0

I recently made a CuPy version of my numpy code and I only get an improvement factor of x5-x15. When I check my GPU usage, it seems low (<1%). I want to optimize the way my code operates to get faster results.

Generally, I want to make multiple successive CuPy operations on a cupy. ndarray. For example, generating a random vector:

def randomUniformUnitary(N):
    theta = cp.random.rand(N) * 2 * cp.pi
    phi = cp.random.rand(N) * cp.pi
    x = cp.sin(phi) * cp.cos(theta)
    y = cp.sin(phi) * cp.sin(theta)
    z = cp.cos(phi)
    output = cp.stack((x, y, z), axis=-1)
    return output

I have multiple questions that the docs didn't seem to answer. (They do say on-the-fly kernel creation, but no explanations)

  1. Kernel merging?

Does CuPy creates a kernel for rand() then sends back the data and creates a kernel for the multiplication of the 2, then... Or will all these calculations combine into one faster kernel?

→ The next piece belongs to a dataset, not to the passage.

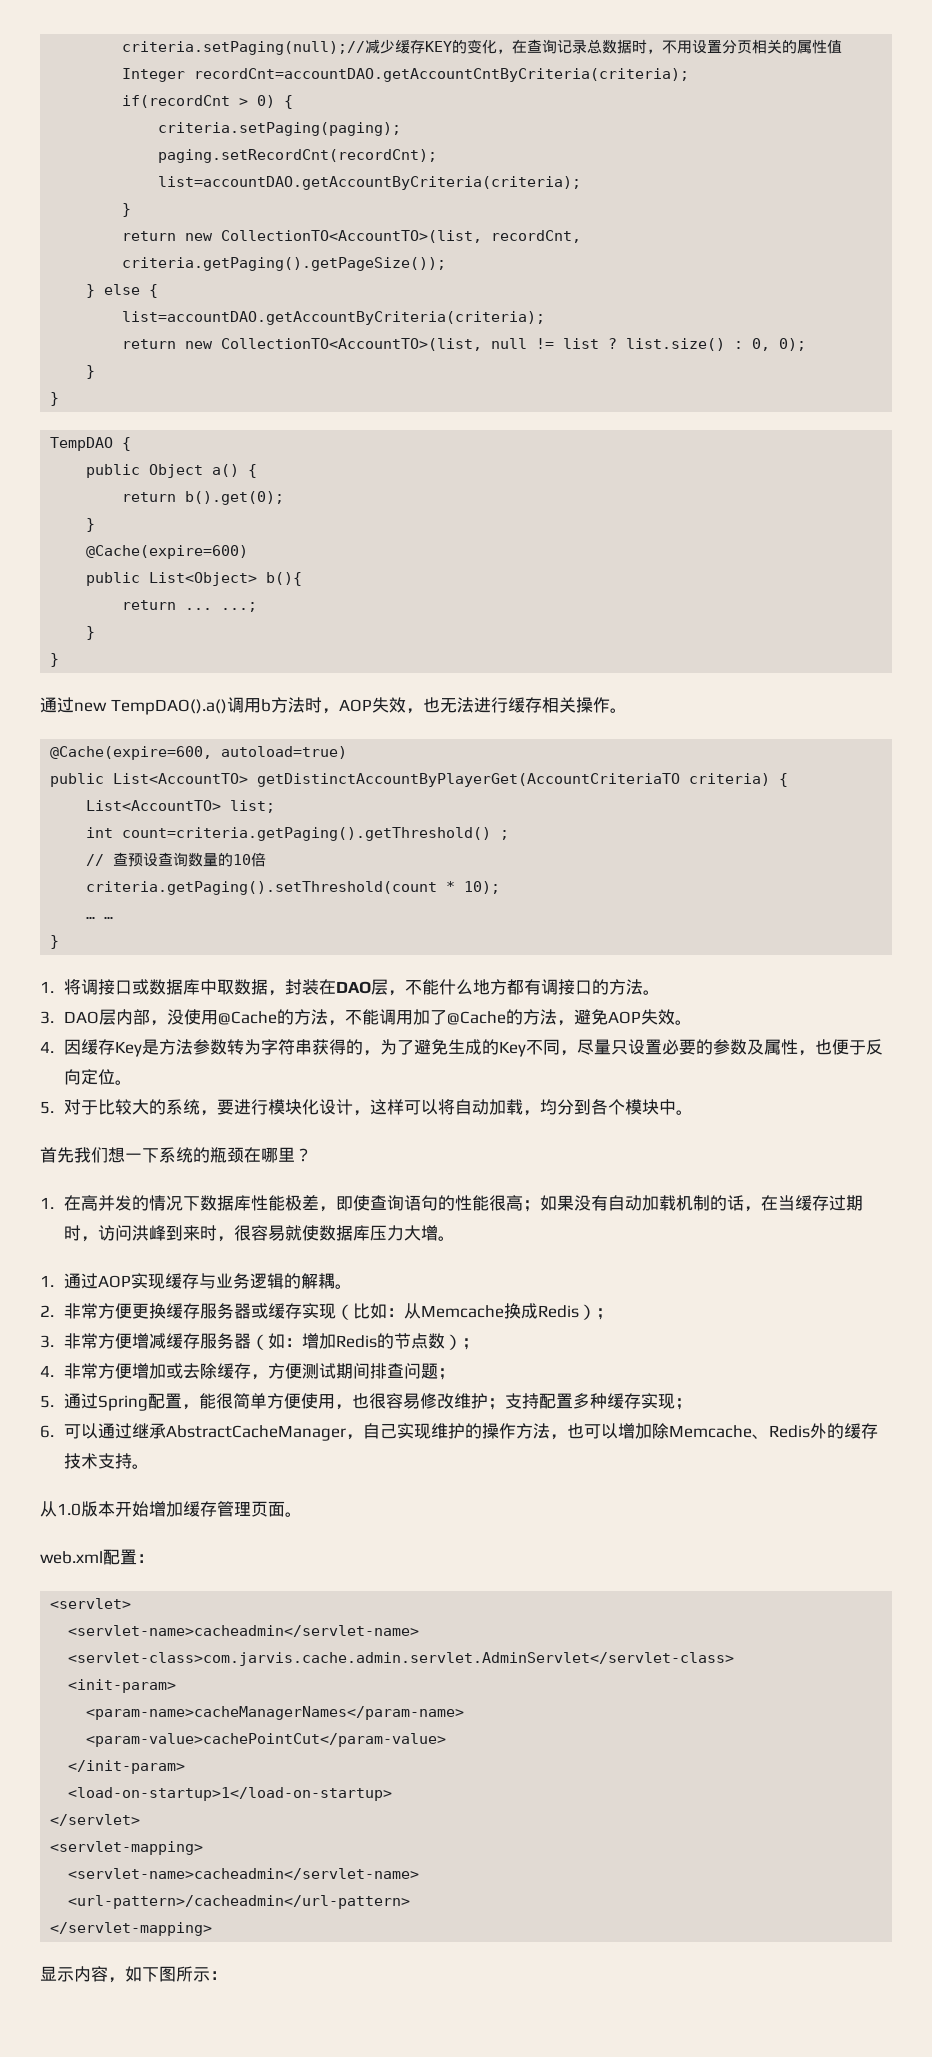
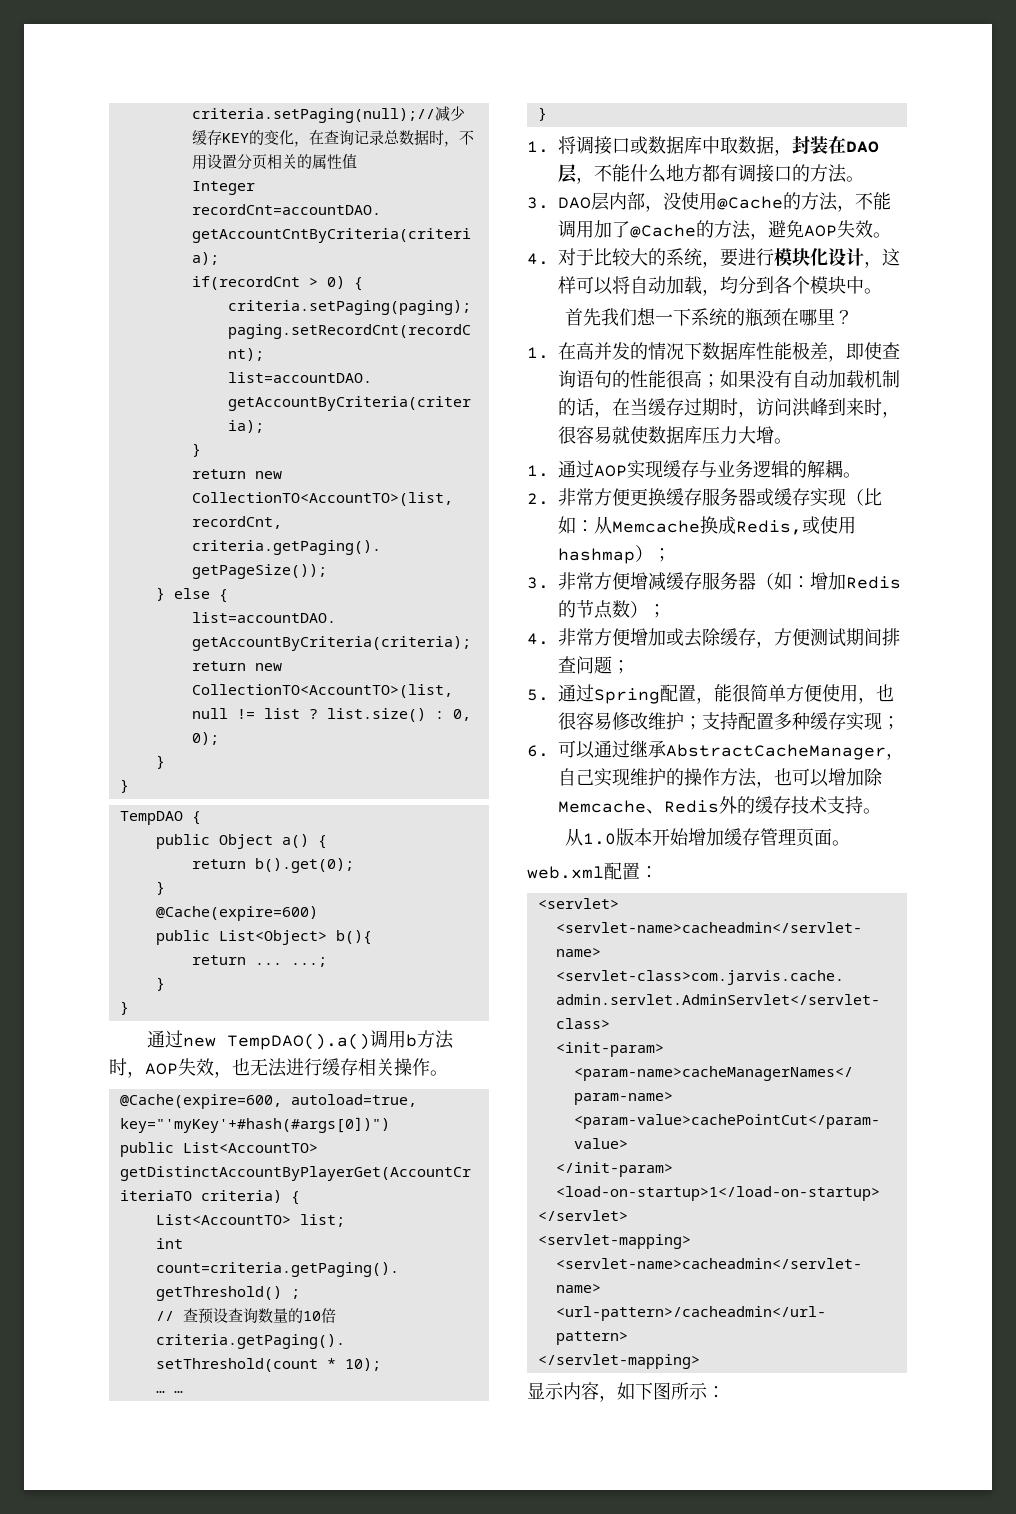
[221,746,348,759] autoload=true) -> [290,1094,417,1107] [119,1117,390,1133] autoload=true, key="'myKey'+#hash(#args[0])")
[63,1039,883,1057] [63,1069,132,1085] [40,1101,54,1114] 因缓存Key是方法参数转为字符串获得的，为了避免生成的Key不同，尽量只设置必要的参数及属性，也便于反向定位。 // 5. -> (549, 259) none
[537,1305,579,1318] Redis -> [736,516,856,535] [558,548,635,564] Redis,或使用hashmap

  1. Kernel combinaison criteria?

If it is the case, what are the criteria that lead to such behavior? One-line operations? Same array operation? Function operations? Is it okay performance-wise to def separate function with only one cupy operation on an array, or is it better to double write the code at some places and get all the cupy functions into a single Python function?

  1. Own kernels?

If each calculation is done separately and there is no "kernel merging", then I feel I should probably make my own kernels to optimize? Is it the only way to achieve GPU optimization?

PyThagoras
  • 195
  • 2
  • 18

1 Answers1

2
  1. Generally speaking, cupy does not create a single kernel encompassing the behavior of separate program statements. There is no automatic fusion. cupy has a fuse function which applies to user-defined kernels (see below)

  2. See item 1

  3. Yes, you can create your own kernels. cupy provides a variety of methods for you to create user-defined kernels, and this is another possible method for combining multiple operations into a single underlying kernel call.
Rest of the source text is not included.